── PROVIDED DATA ──

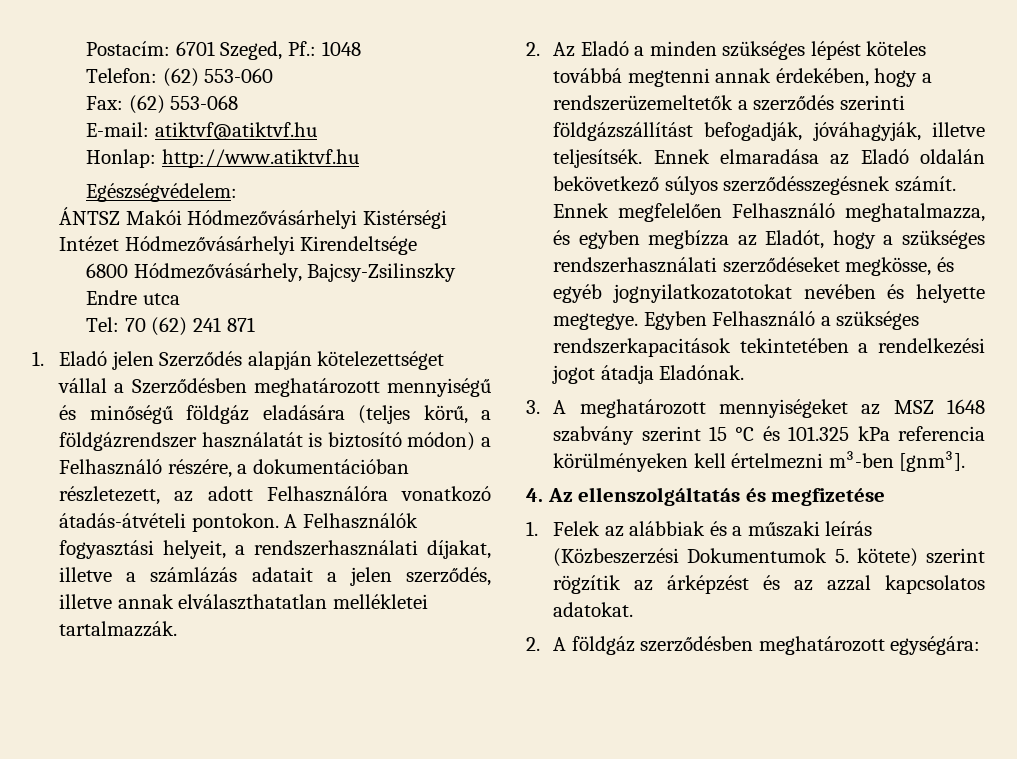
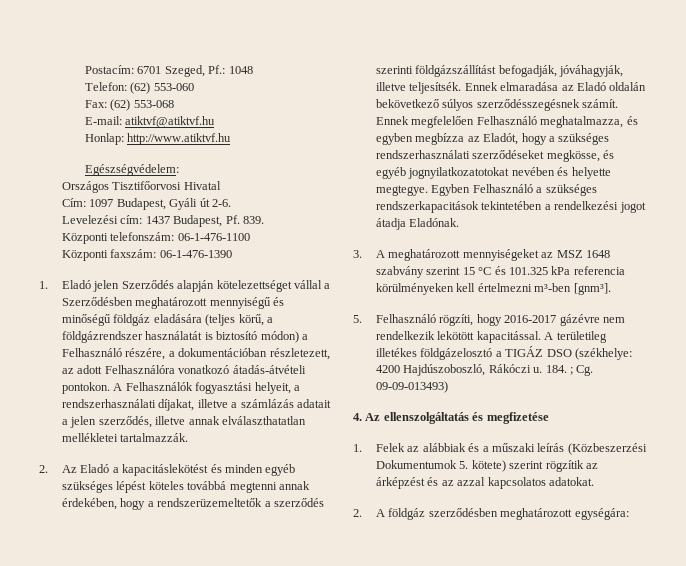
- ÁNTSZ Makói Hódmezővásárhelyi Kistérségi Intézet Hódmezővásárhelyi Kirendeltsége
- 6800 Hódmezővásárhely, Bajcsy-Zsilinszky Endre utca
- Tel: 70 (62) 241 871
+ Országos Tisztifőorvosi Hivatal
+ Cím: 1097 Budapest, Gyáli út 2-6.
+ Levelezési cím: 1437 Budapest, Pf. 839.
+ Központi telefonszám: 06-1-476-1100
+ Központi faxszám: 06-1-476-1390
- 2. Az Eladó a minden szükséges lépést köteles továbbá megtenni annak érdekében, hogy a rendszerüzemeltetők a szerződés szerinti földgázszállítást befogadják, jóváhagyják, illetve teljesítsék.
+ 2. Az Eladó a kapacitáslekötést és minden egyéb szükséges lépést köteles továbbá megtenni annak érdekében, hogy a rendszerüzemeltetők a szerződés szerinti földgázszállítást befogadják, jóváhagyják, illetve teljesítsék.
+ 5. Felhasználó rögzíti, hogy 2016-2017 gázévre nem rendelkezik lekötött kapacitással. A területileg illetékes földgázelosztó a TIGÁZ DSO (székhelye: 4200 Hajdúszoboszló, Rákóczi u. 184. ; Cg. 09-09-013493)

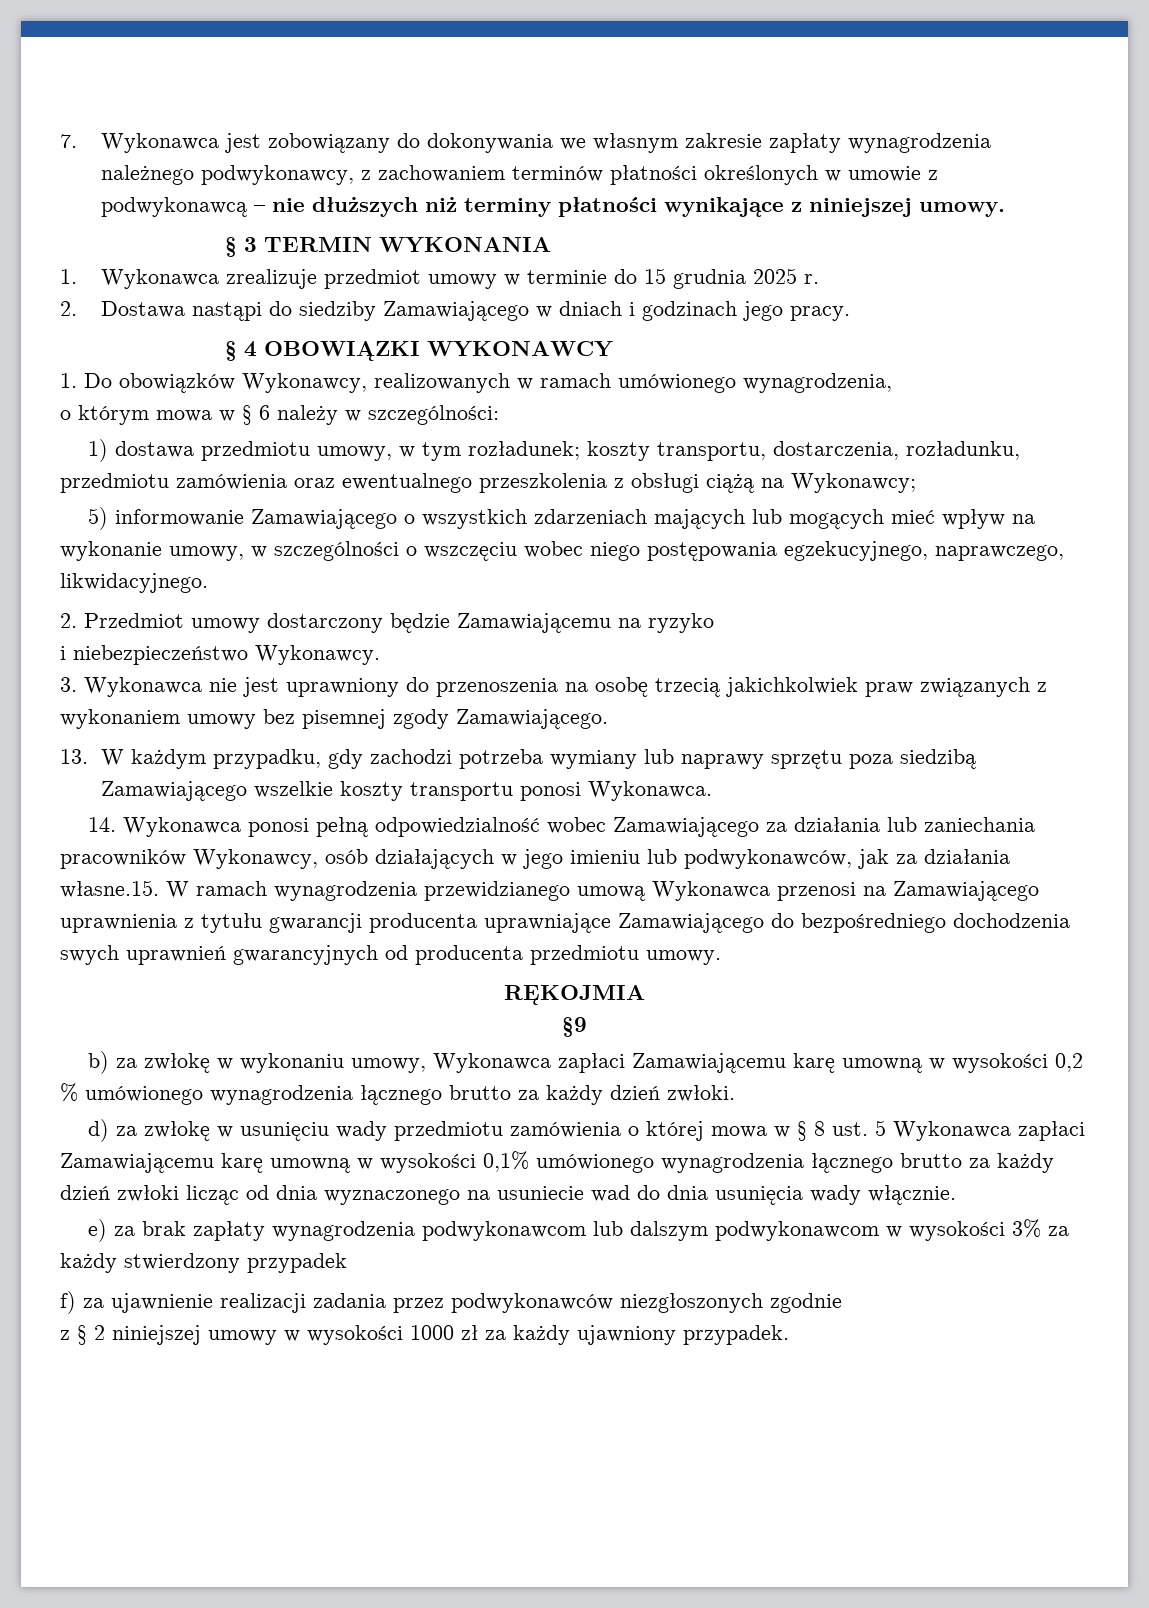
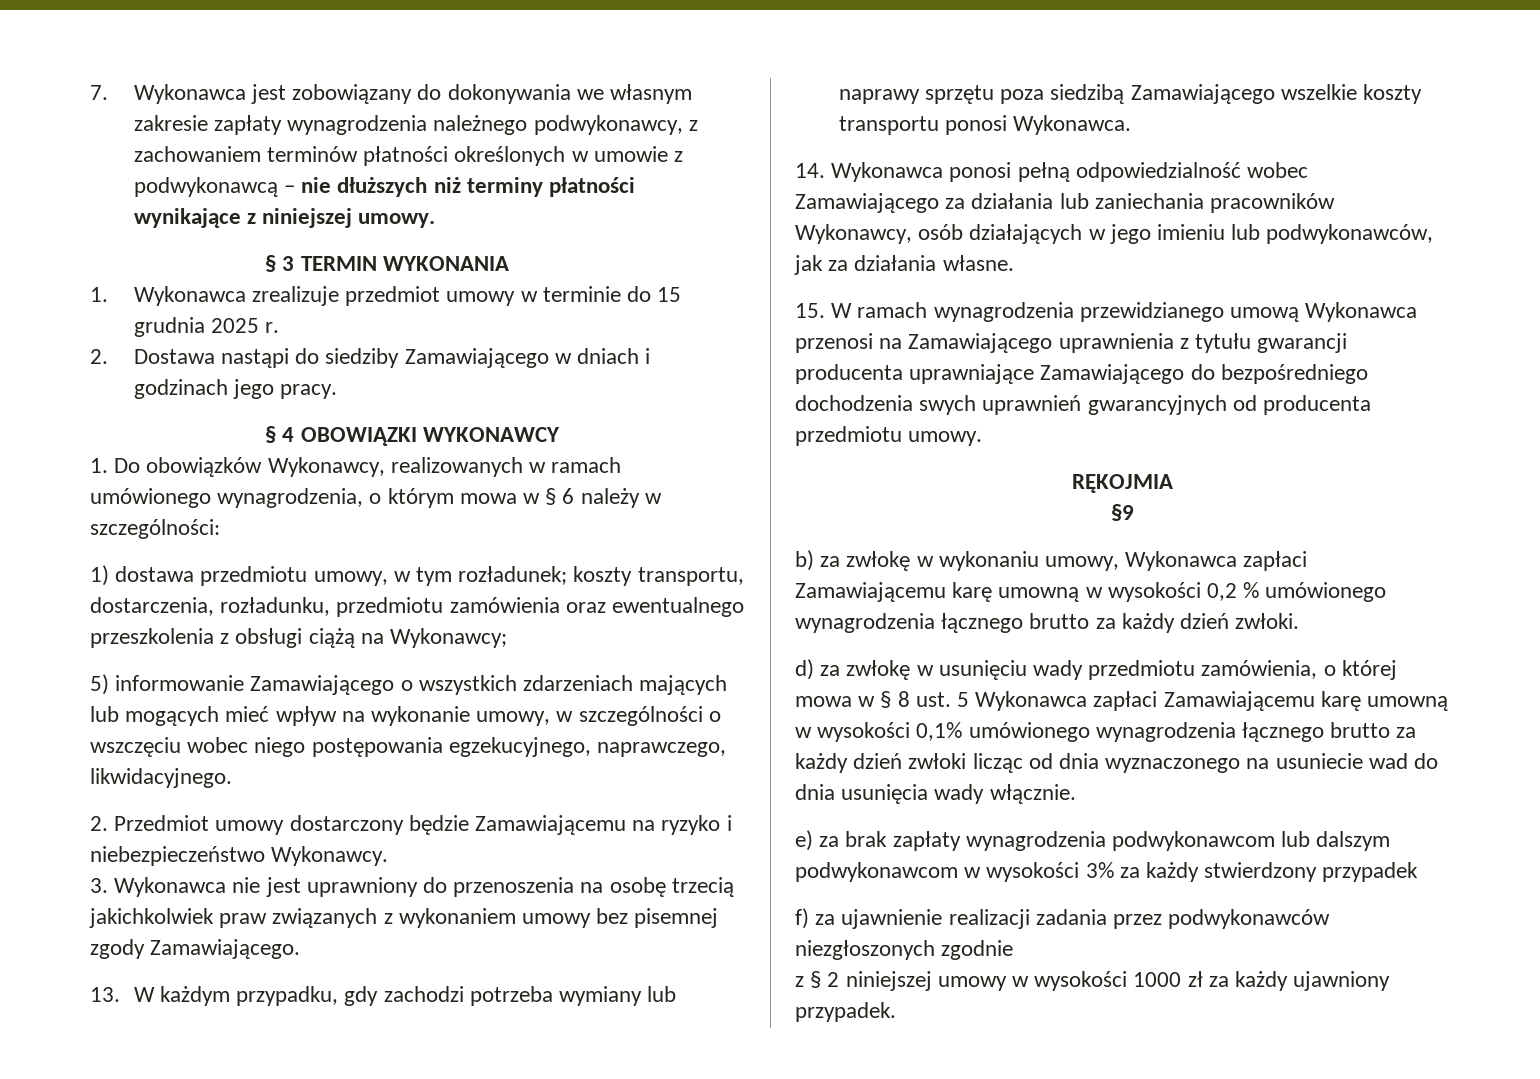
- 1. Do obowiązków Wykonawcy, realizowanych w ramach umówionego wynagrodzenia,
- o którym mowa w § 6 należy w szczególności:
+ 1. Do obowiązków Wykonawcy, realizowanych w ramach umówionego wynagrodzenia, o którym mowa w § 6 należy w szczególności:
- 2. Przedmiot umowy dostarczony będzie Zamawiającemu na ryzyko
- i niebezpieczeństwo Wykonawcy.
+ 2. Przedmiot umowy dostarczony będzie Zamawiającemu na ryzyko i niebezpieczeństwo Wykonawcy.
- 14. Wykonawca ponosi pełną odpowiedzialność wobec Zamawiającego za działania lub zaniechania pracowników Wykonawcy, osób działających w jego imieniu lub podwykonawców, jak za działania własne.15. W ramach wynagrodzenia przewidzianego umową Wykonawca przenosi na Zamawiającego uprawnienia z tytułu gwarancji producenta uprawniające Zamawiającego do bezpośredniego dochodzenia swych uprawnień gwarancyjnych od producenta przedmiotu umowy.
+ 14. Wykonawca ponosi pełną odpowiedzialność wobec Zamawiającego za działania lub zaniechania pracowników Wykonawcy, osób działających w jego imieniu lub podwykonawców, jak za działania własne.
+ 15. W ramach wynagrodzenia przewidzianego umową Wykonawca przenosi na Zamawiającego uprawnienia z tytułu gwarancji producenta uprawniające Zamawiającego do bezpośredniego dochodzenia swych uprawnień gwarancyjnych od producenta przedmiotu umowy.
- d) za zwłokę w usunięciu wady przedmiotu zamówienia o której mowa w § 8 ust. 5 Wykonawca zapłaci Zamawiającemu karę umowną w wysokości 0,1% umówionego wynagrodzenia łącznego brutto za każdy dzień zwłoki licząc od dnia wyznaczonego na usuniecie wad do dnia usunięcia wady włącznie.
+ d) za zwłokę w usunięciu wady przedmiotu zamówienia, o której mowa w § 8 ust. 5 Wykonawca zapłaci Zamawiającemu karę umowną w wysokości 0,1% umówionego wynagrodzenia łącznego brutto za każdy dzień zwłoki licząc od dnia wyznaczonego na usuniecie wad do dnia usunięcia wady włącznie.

───

--- WHAT YOU HAVE TO DO ---
Leave the pictures out and please restate exactly the lines running from the start of the material through the one with "- 2. Az Eladó".

--- WRITTEN RESPONSE ---
- ÁNTSZ Makói Hódmezővásárhelyi Kistérségi Intézet Hódmezővásárhelyi Kirendeltsége
- 6800 Hódmezővásárhely, Bajcsy-Zsilinszky Endre utca
- Tel: 70 (62) 241 871
+ Országos Tisztifőorvosi Hivatal
+ Cím: 1097 Budapest, Gyáli út 2-6.
+ Levelezési cím: 1437 Budapest, Pf. 839.
+ Központi telefonszám: 06-1-476-1100
+ Központi faxszám: 06-1-476-1390
- 2. Az Eladó a minden szükséges lépést köteles továbbá megtenni annak érdekében, hogy a rendszerüzemeltetők a szerződés szerinti földgázszállítást befogadják, jóváhagyják, illetve teljesítsék.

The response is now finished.